BRIEF = Across the whole listing, return each line exactly, with no images included.

======== THE DATA ========

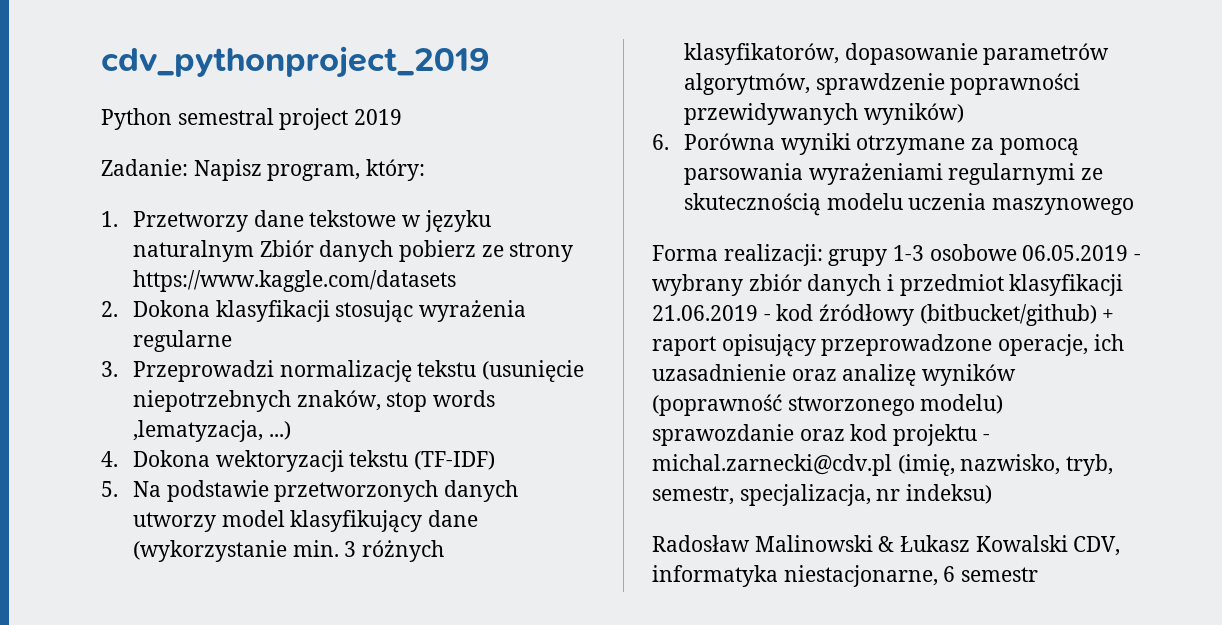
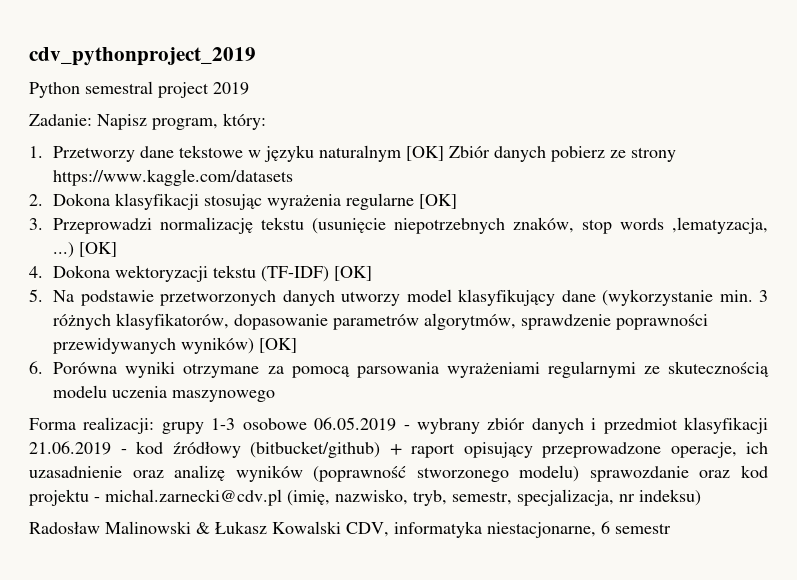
(254, 251) none -> [406,146,445,161] [OK]
(232, 341) none -> [419,194,458,209] [OK]
(291, 430) none -> [79,242,118,257] [OK]
(495, 460) none -> [334,266,373,281] [OK]
(964, 114) none -> [259,338,298,353] [OK]

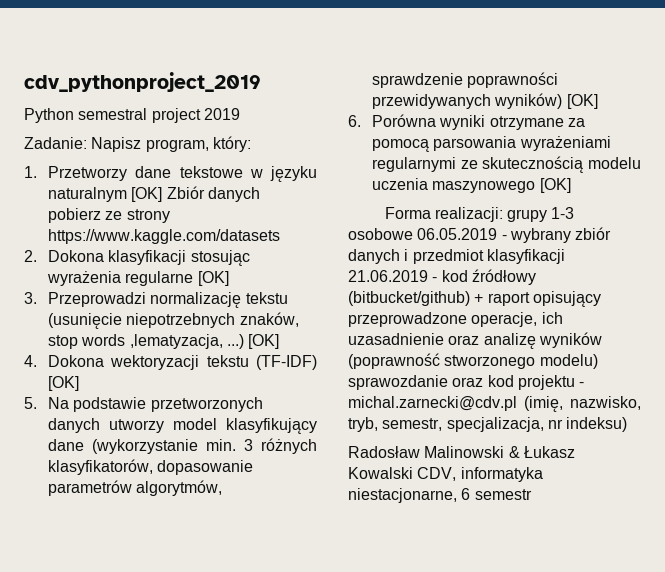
(276, 396) none -> [539,178,571,193] [OK]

========

THE COMPLETED TASK =
(254, 251) none -> [406,146,445,161] [OK]
(232, 341) none -> [419,194,458,209] [OK]
(291, 430) none -> [79,242,118,257] [OK]
(495, 460) none -> [334,266,373,281] [OK]
(964, 114) none -> [259,338,298,353] [OK]

(276, 396) none -> [539,178,571,193] [OK]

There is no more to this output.